2024 Impact Recap: From Inspiring Leaders to Innovation in Action

January 14, 2025

As we begin 2025, IAALS is poised to make our biggest gains to date as we work to bring better access to our justice system for everyone. We have laid the groundwork for innovations across many states and sectors of our system—due in large part to people like you, our partners and colleagues. Together, we are creating transformative change to how people experience civil justice. In the last year, you have helped make many successes possible.

Among our key initiatives in 2024, we co-hosted a national summit on judicial leadership and innovation, gathering together judicial leaders from state and federal courts across the country to explore practical strategies for driving innovation and bringing change to their courts and communities. The summit empowered these judges to be robust and resilient leaders who can spearhead critical reforms and employ collaborative problem-solving and community-building to foster improved civil justice. Following the summit, these judges have already begun to launch their own innovations, and these lessons have infused everything we are working on at IAALS as well.

Our publications in 2024 reflect the breadth of our work across the system, as well as our collaboration with partners and individuals to drive system change:

Our impact reverberated in national publications. Our experts were sought for comment and insight across our areas of work, covering legal licensure in Reuters, addressing the justice gap and expanding legal services in The American Lawyer, and what it takes to be a successful lawyer in Law360. Our expertise on judicial selection, retention, and performance evaluation was sought by state legislatures and the Colorado Public Radio, and the Above the Line Network was featured broadly across national and local media, including Law360, ABA Journal, and ABC Denver7.

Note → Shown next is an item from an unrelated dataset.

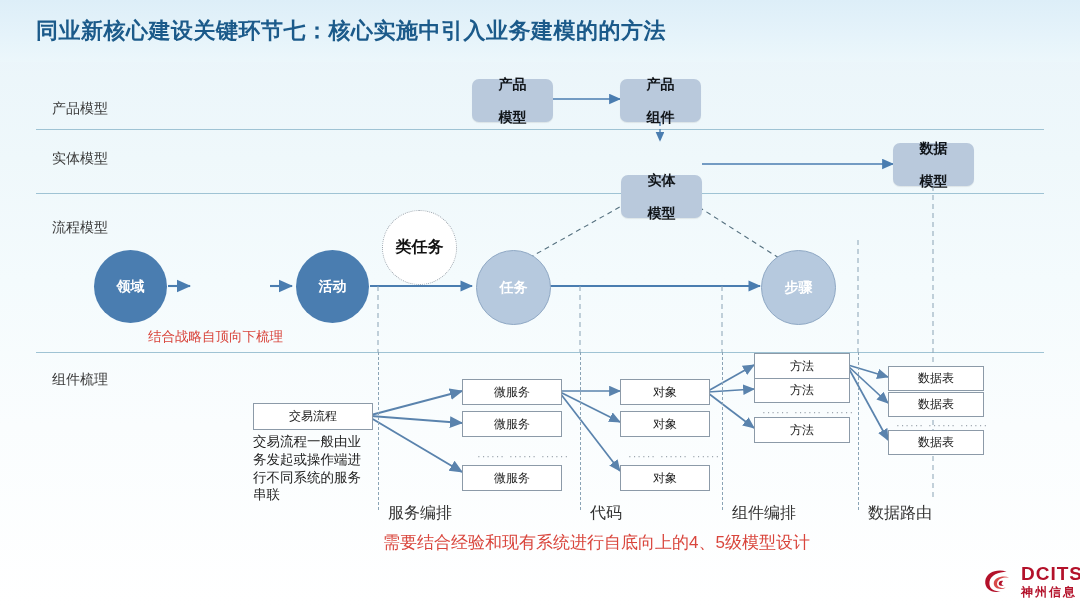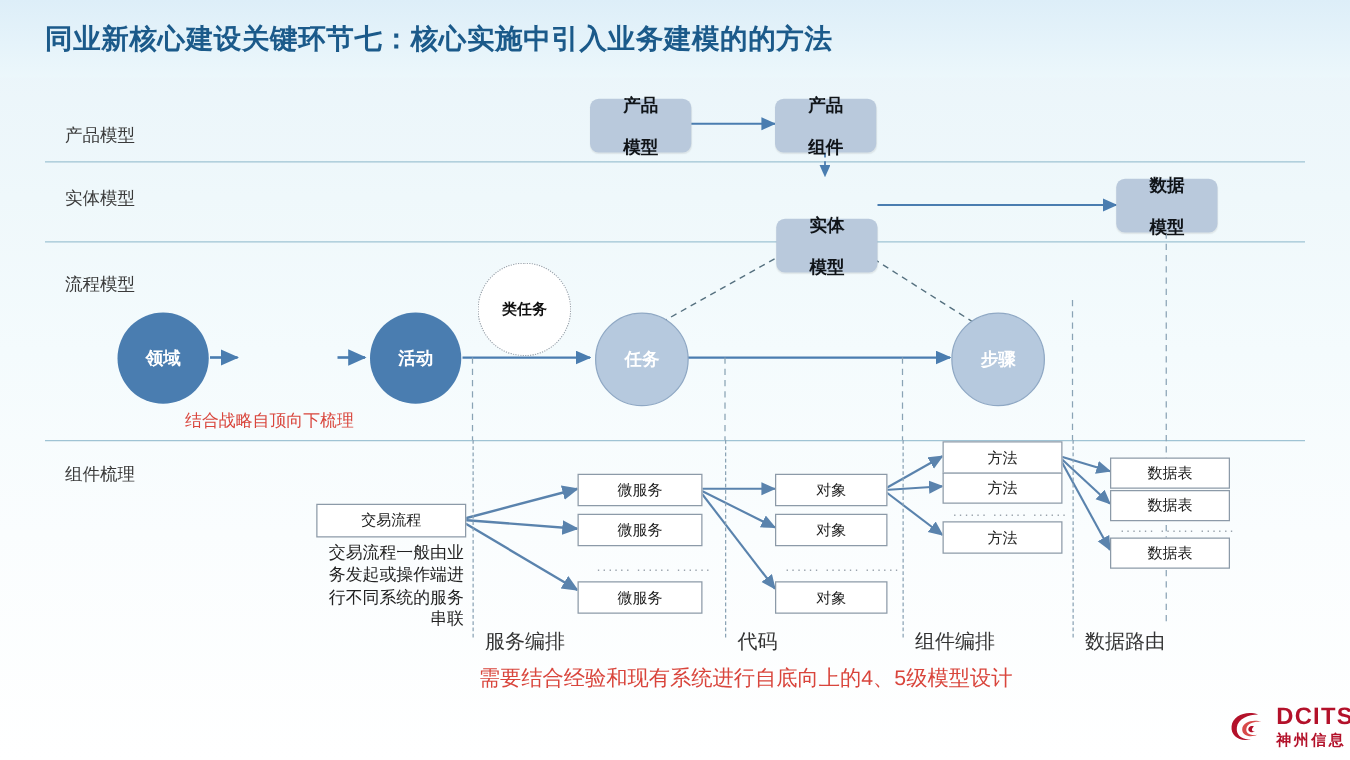"类任务" .circ.hollow { font-size: 12px -> 16px }
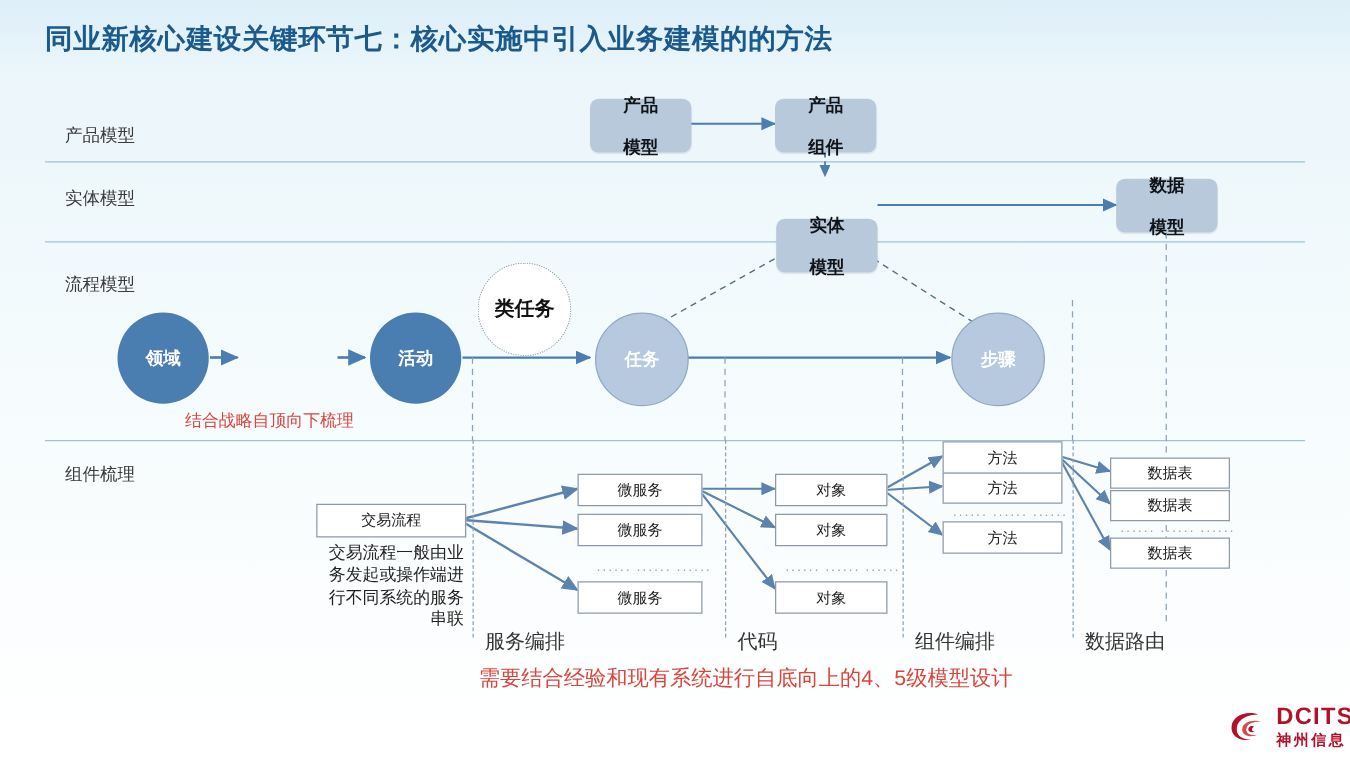"交易流程一般由业务发起或操作端进行不同系统的服务串联" .note { text-align: right -> none }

Our Board of Advisors has been strengthened by the addition of four distinguished individuals, each contributing diverse perspectives and expertise that will guide and shape our future endeavors. In tandem, IAALS has hosted dozens of meetings, gatherings, and convenings, attracting thought leaders and stakeholders from diverse sectors and industries to bring broad perspective to our work. We held convenings on artificial intelligence (AI) and the future of legal services, as well as reciprocity across allied legal professional programs. Together, we have built innovative solutions to address the most pressing challenges facing our justice system and the people who need it.

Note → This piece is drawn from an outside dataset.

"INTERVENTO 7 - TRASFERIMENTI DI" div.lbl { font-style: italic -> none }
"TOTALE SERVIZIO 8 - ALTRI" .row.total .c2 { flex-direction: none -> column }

Our team provided expertise and support to national partner committees, task forces, commissions, and working groups around the country. Their thought leadership was highlighted in national speaking engagements and published reports, but also in our recurring Expert Opinions series covering timely topics in the realm of civil justice reform.

We also launched new projects that we are excited to continue moving forward in 2025:

  • The Above the Line Network (ATLN), a joint project of IAALS and The Chicago Bar Foundation, is a community of leaders from across the United States, Canada, and beyond working together to transform the delivery of legal services for the underserved middle class.
  • People-Centered Legal Regulation: Grassroots Engagement with the Public, a pathbreaking project aimed at understanding and incorporating public perspectives on regulatory reform in the legal profession.
  • Foundations for Practice 2.0, a project in partnership with the Law School Admission Council (LSAC), aims to survey thousands of practicing lawyers in every field of law and every geographic and demographic sector, to identify the key skills needed in today’s legal profession.

As we look back on 2024 and forward into this new year, IAALS remains steadfast in our dedication to transformative change. As our work over the last year reflects, our approach is grounded in purposeful research, deep collaboration, and diversity of perspective, followed by evidence-based recommendations that take hold in courts and legal institutions across the country. In 2025, we will continue to make this the north star in our work to reexamine how the American civil justice system can better serve the needs of us all.